10. Melepasmu
Pagi yang terik itu tidak menghentikan langkah Cindy untuk segera berangkat ke tempat Violet. Hari ini dia memutuskan untuk tidak pergi ke kampus. Rasa takutnya akan bully jauh lebih besar dari rasa takutmya pada ancaman Chris. Oh ayolah! Siapa yang mau jika harus mandi lumpur di pagi hari?
Cindy mengeratkan hoodie merahnya dengan menunduk, menunggu mobil yang melaju di depannya berhenti.

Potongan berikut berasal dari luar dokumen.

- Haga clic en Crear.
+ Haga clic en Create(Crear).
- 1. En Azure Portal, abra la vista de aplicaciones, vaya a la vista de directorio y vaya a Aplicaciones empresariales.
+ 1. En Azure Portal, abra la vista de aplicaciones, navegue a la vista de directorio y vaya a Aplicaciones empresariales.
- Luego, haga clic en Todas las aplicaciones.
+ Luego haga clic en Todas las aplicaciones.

Tepat di seberang jalan sana adalah gedung apartemen Rose, dia harus sampai di sana sebelum Violet bangun.
Bunyi kata sandi yang Cindy masukkan terdengar dan tak lama pintu langsung terbuka. Gadis itu menghentikan langkahnya saat mendengar suara aneh di area dapur. Perlahan dia meletakkan tasnya di atas meja dan dengan cepat meraih tongkat baseball yang selalu tersedia di balik pintu. Cindy harus berjaga-jaga bukan? Siapa yang sudah bangun di pagi hari seperti ini? Tidak mungkin Rose berada di rumah, karena dia sempat mengecek mobil wanita itu di basement. Atau Violet? Cindy tidak tahu, dia harus mengeceknya sekarang.

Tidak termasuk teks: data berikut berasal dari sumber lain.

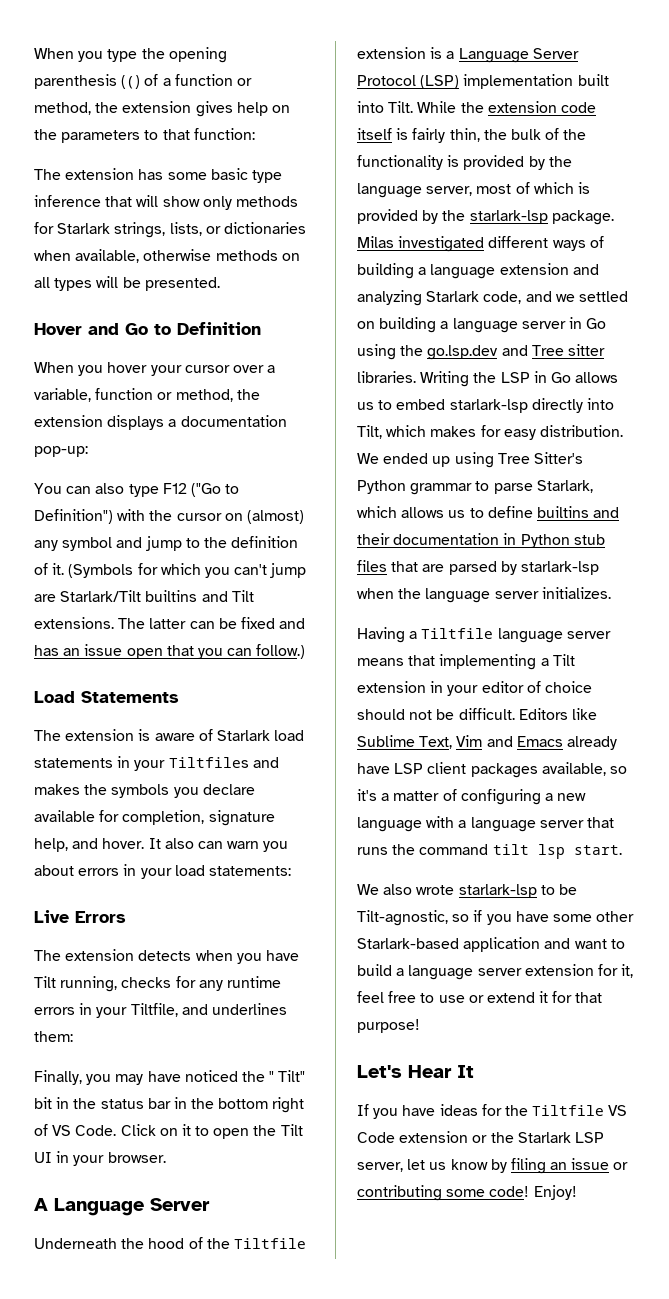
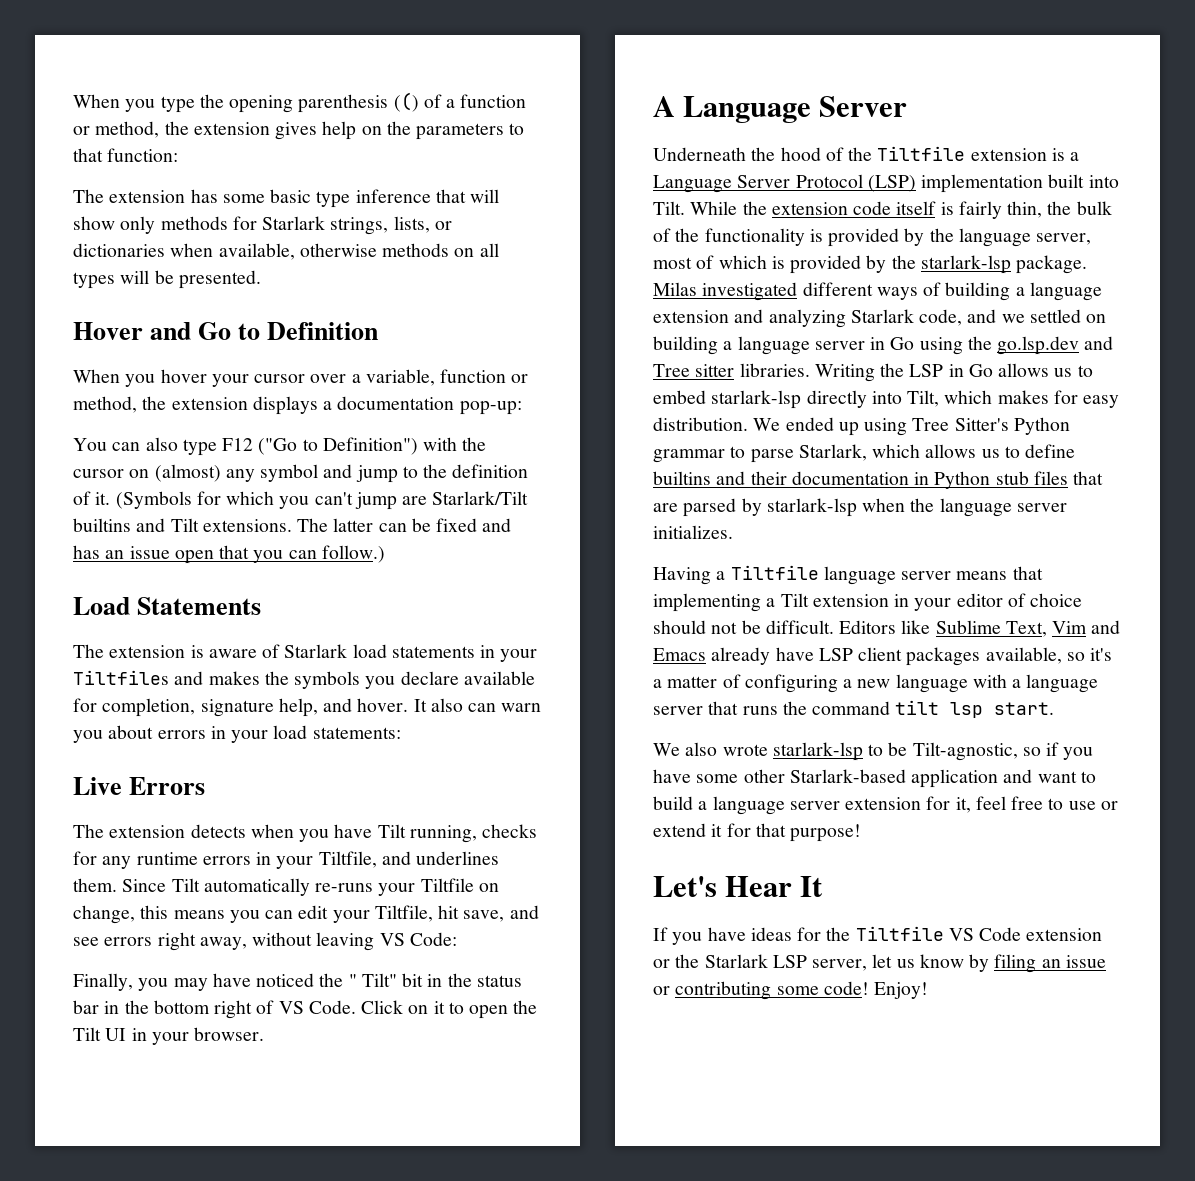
- The extension detects when you have Tilt running, checks for any runtime errors in your Tiltfile, and underlines them:
+ The extension detects when you have Tilt running, checks for any runtime errors in your Tiltfile, and underlines them. Since Tilt automatically re-runs your Tiltfile on change, this means you can edit your Tiltfile, hit save, and see errors right away, without leaving VS Code:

"Siapa kau?" tanya Cindy pelan saat melihat ada seseorang yang berdiri di balik pintu kulkas. Suara kaleng yang terjatuh membuat pekikan anak kecil yang Cindy kenal mulai terdengar. Dia menghela nafas lega begitu tahu jika Violet yang sedari tadi berada di dapur. Apa yang dia lakukan sepagi ini?
"Cindy, kau membuatku terkejut! Lihat, selai ini jatuh mengotori lantai!"
"Maaf, apa yang membuatmu bangun sepagi ini?" tanya Cindy berjalan mendekat.
"Aku lapar," jawab Violet dengan wajah masamnya, "Aku pikir kau tidak akan datang hari ini karena harus sekolah, jadi aku bangun sendiri."
Cindy meraih kain pel dan mulai membersihkan selai yang berserakan, "Kau bisa mandi sekarang, biar aku yang membuatkan sarapan. Kau ingin makan apa?"
"Buatkan aku roti bakar dan aku ingin makan di taman!" jawab Violet semangat.
"Kalau begitu kau harus mandi dengan cepat."
"Apa aku boleh membawa sepatu roda?" tanya Violet sambil menggoyangkan kakinya.
Cindy berdecak, "Kau ingin makan atau bermain? Aku tidak mau tubuhmu berkeringat saat berangkat ke sekolah nanti."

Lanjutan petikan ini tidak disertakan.